The Supreme Court of India, as the guardian of constitutional values, holds immense influence not just domestically but also on the global stage as India's stature grows. Its recent interventions in matters concerning stray animals have brought to the fore a critical national conversation. The Court's intent to harmonise public safety with animal welfare is commendable. However, as articulated by former Supreme Court judge Madan B Lokur and scholar Amrita Narlikar in a piece dated January 5, 2026, the road paved with good intentions can lead to unintended consequences. They identify three significant risks in the current judicial approach and propose a more compassionate, effective pathway aligned with India's civilisational ethos.
The Perils of Polarising Narratives and Misplaced Blame
The authors point out that the Court, in one of its rulings, referenced a newspaper headline declaring a city was 'hounded by strays, kids pay the price'. Such framing, they argue, creates a false and dangerous binary. It obscures the root cause: systemic failures in vaccination and sterilisation programmes over decades. This narrative shift risks legitimising violence against voiceless animals, for whom legal penalties remain shockingly low. Furthermore, it overlooks the provocation and brutality animals often face, with little legal recourse. By using polarising headlines as a 'hook', the judiciary risks amplifying hate rather than fostering reasoned solutions.
Relocation is Not Justice: Penalising Animals for Human Failure
A second major risk lies in the potential solutions being considered. The rulings correctly identify that the human-animal conflict stems from authorities' gross negligence in implementing Animal Birth Control (ABC) rules for over 20 years. However, punishing stray animals through incarceration or traumatic relocation for this human failure is an inversion of justice. Stray dogs are territorial and form bonds with local feeders. Forcibly removing them in small cages causes grievous physical and psychological harm, often leading to death from trauma or a 'broken heart'. This approach stands in direct opposition to the ideal of Vasudhaiva Kutumbakam (the world is one family), which India championed during its G20 Presidency.
The Need for Clarity and a Stay on Knee-Jerk Actions
While the Court has shown wisdom in reconsidering and clarifying its earlier, harsher directives, the public narrative, once set, is hard to reverse. Terms like 'menace' can shift the Overton Window, emboldening vigilante actions. To counter this, Lokur and Narlikar suggest the Supreme Court should issue firm directives within its writs against animal abuse by resident associations and hold government 'shelters' accountable for neglect. Crucially, they advocate for a stay order on municipal corporations to prevent animal relocation until a truly humane solution for all beings is found. This would stop irreversible tragedies like the death of traumatised animals packed into alien spaces.

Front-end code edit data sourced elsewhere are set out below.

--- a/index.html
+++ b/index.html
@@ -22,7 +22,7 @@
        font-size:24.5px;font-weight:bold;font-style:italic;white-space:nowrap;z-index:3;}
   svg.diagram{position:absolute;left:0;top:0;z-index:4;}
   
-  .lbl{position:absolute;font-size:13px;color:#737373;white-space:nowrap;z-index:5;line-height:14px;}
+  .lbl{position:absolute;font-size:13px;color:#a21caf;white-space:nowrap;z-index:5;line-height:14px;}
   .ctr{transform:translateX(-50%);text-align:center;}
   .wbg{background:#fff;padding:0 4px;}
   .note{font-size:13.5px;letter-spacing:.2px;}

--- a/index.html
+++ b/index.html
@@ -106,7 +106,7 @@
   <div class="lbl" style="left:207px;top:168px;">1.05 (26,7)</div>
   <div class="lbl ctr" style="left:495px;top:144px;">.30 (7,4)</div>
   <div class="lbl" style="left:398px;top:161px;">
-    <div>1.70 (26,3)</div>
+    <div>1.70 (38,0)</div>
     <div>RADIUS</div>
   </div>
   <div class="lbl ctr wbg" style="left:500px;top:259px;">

A Humane Blueprint Exists: Lessons from the Netherlands and Bhutan
The authors emphatically state that a compassionate solution is not utopian. They cite the Netherlands as the first country to eliminate stray dogs, not through impounding and killing, but via strict animal welfare laws, promoting adoptions, and banning puppy farms. The Dutch successfully implemented a CNVR (Collect, Neuter, Vaccinate, Return) policy, a model India's ABC rules mirror but have failed to execute. Closer to home, Bhutan has achieved 100% sterilisation and vaccination of its stray dog population. These examples prove that a systematic, welfare-oriented approach works.

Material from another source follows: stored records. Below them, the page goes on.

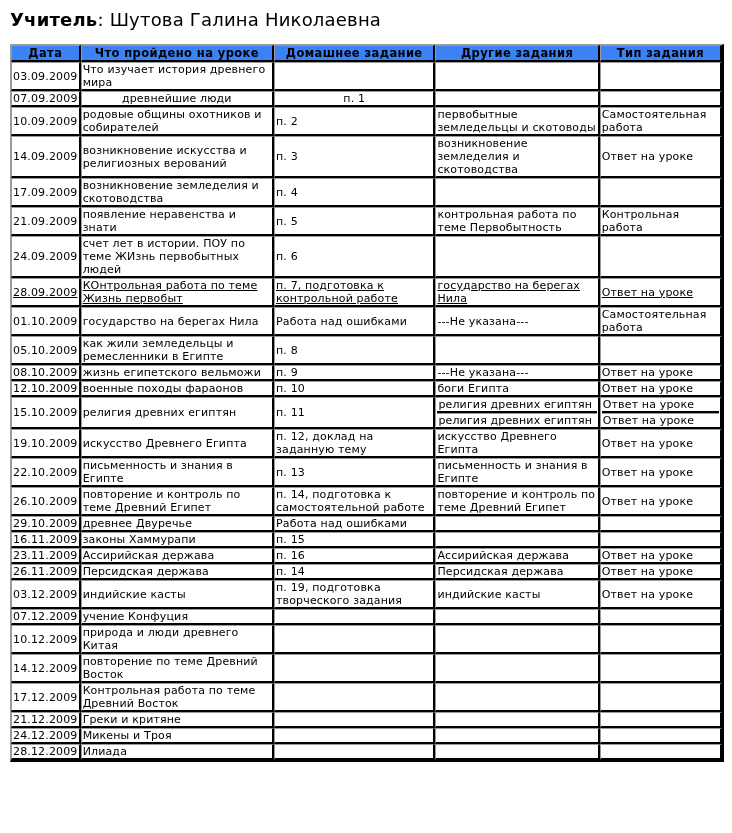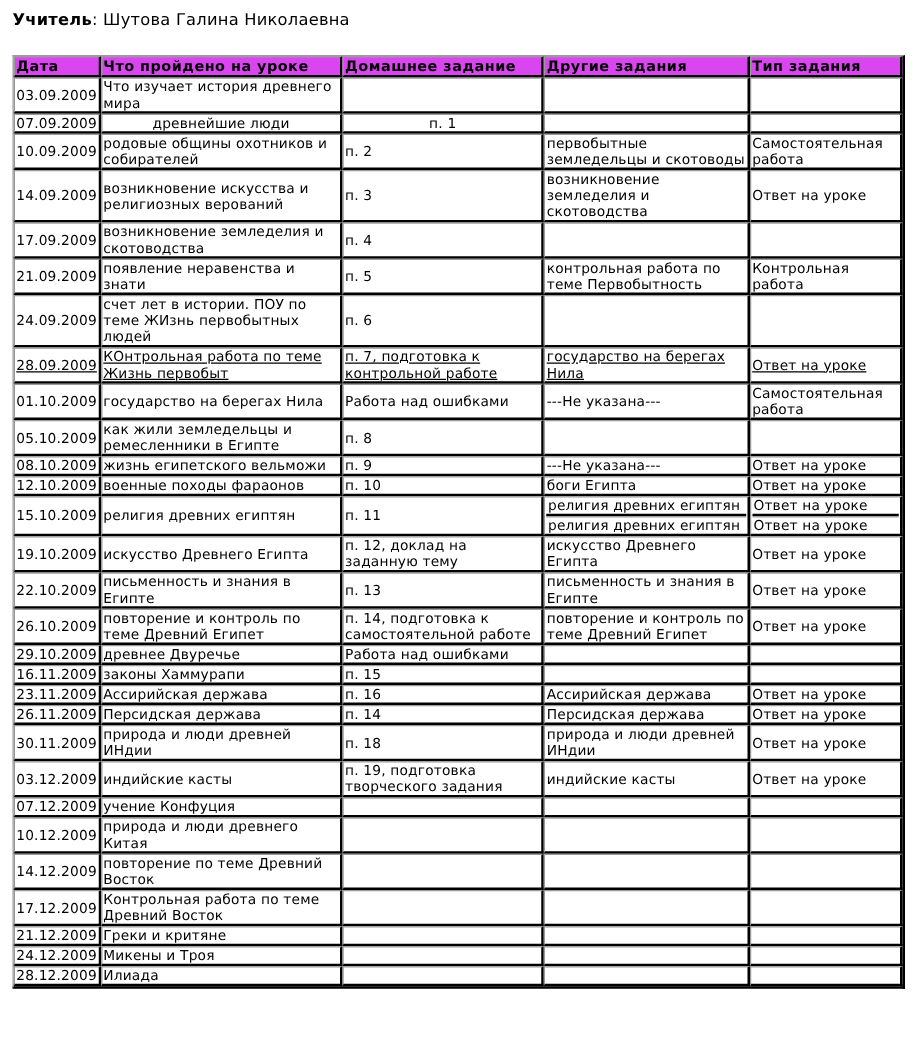--- a/index.html
+++ b/index.html
@@ -10,7 +10,7 @@
   }
   .teacher {
     position: absolute; left: 10px; top: 9px;
-    font-size: 13px; letter-spacing: 0.2px;
+    font-size: 18px; letter-spacing: 0.2px;
   }
   .teacher b { font-weight: bold; }
   table.journal {

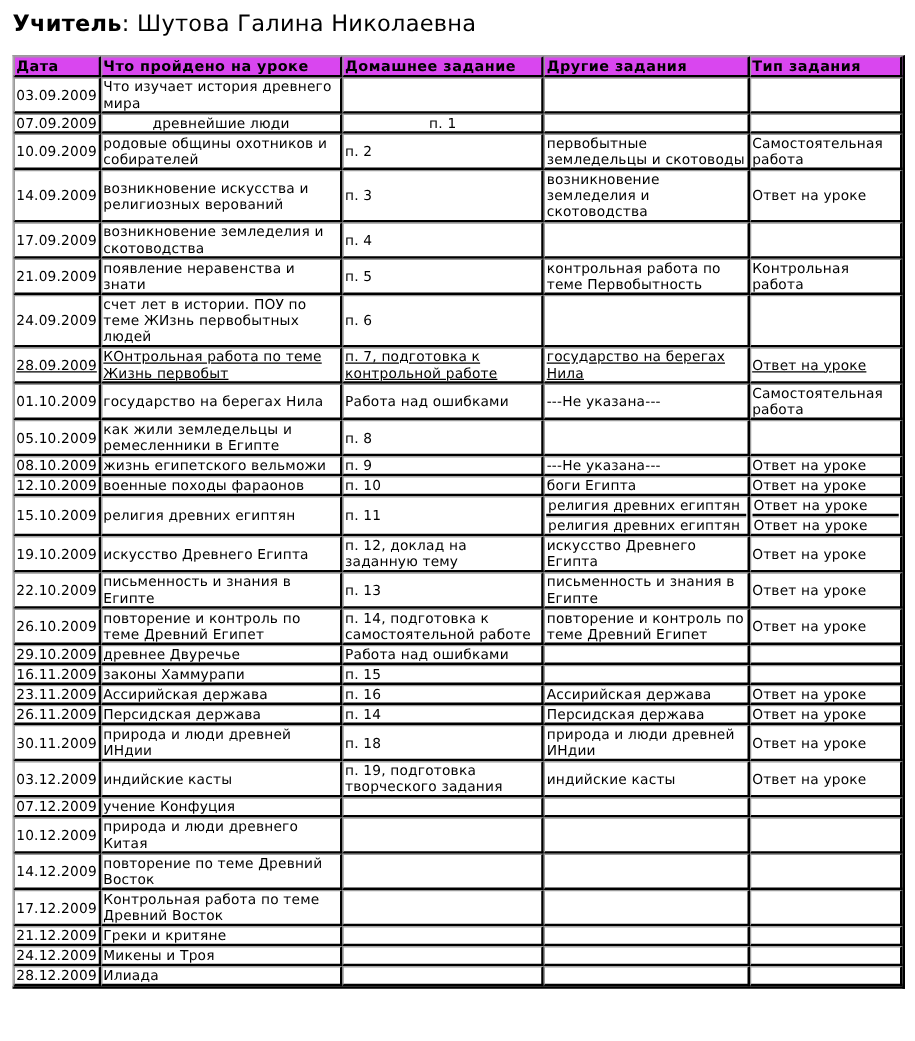--- a/index.html
+++ b/index.html
@@ -35,12 +35,12 @@
     letter-spacing: 0.15px;
   }
   table.journal th {
-    background: #d946ef;
+    background: #3b82f6;
     font-weight: bold;
     height: 14px;
     font-size: 11.5px;
     letter-spacing: 0.4px;
-    text-align: left;
+    text-align: center;
   }
   col.c-date { width: 66px; }
   col.c-topic { width: 193px; }

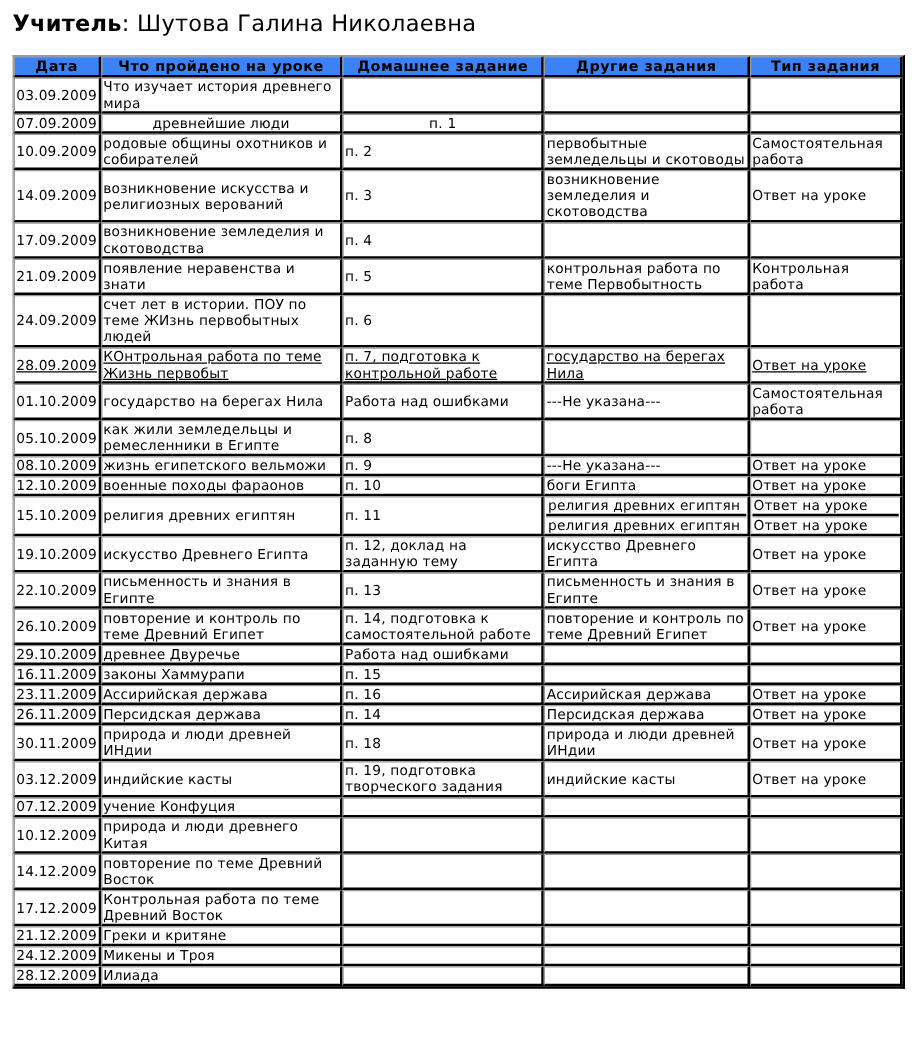--- a/index.html
+++ b/index.html
@@ -223,13 +223,6 @@
         <td>Ответ на уроке</td>
       </tr>
       <tr style="height: 28px;">
-        <td class="date">30.11.2009</td>
-        <td>природа и люди древней ИНдии</td>
-        <td>п. 18</td>
-        <td>природа и люди древней ИНдии</td>
-        <td>Ответ на уроке</td>
-      </tr>
-      <tr style="height: 28px;">
         <td class="date">03.12.2009</td>
         <td>индийские касты</td>
         <td>п. 19, подготовка творческого задания</td>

India, with a Constitution that upholds compassion for all living creatures and a culture that reveres the dignity of animals, is uniquely positioned to lead. The Supreme Court itself has affirmed since 1974 that the right to life under Article 21 is not confined to a 'mere animal existence'. The authors call for updating our lexicon to embrace the right of all beings to a dignified life. The challenge and opportunity for India's politicians, judges, and citizens is to transform this development story into a global exemplar of trans-species coexistence, turning the principle of Vasudhaiva Kutumbakam into lived reality.